How to complete this task ▸ Give each line of the records again exactly and omit every picture.

Itemized modification records
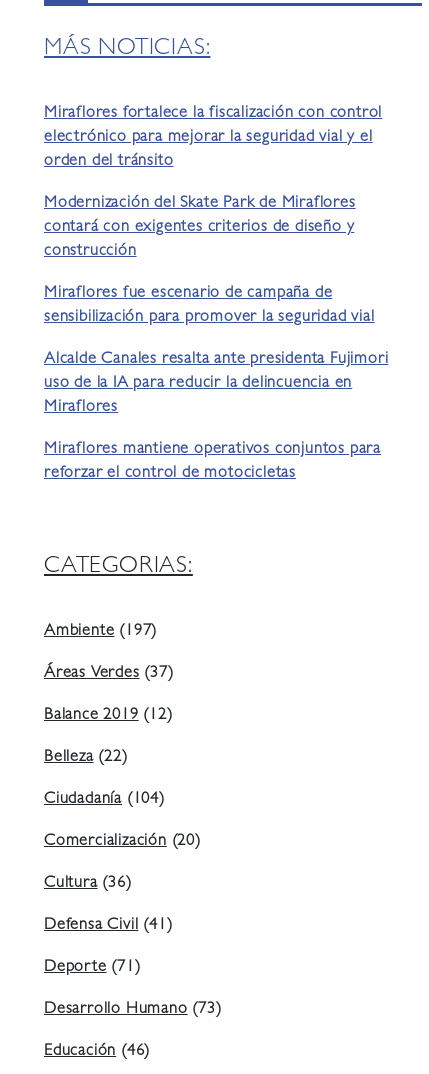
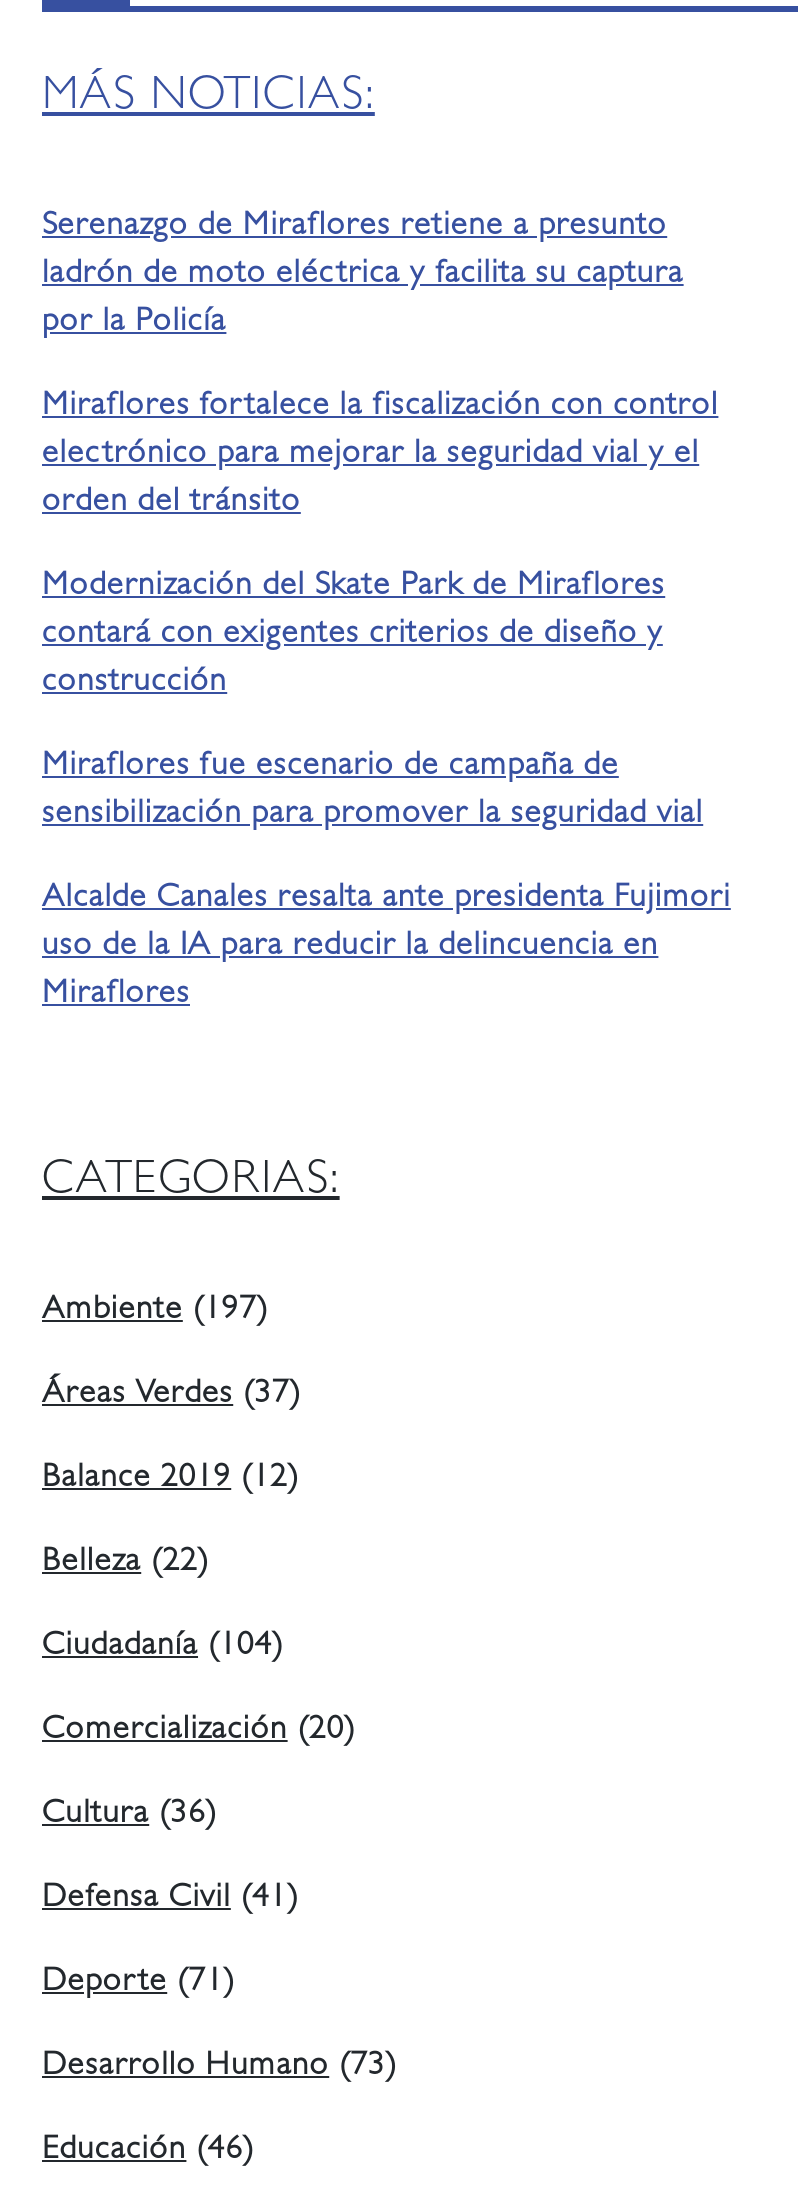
+ Serenazgo de Miraflores retiene a presunto
+ ladrón de moto eléctrica y facilita su captura
+ por la Policía

moved down: Miraflores fortalece la fiscalización con control | electrónico para mejorar la seguridad vial y el | orden del tránsito | ... | uso de la IA para reducir la delincuencia en | Miraflores

- Miraflores mantiene operativos conjuntos para
- reforzar el control de motocicletas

Response area ▸
+ Serenazgo de Miraflores retiene a presunto
+ ladrón de moto eléctrica y facilita su captura
+ por la Policía

moved down: Miraflores fortalece la fiscalización con control | electrónico para mejorar la seguridad vial y el | orden del tránsito | ... | uso de la IA para reducir la delincuencia en | Miraflores

- Miraflores mantiene operativos conjuntos para
- reforzar el control de motocicletas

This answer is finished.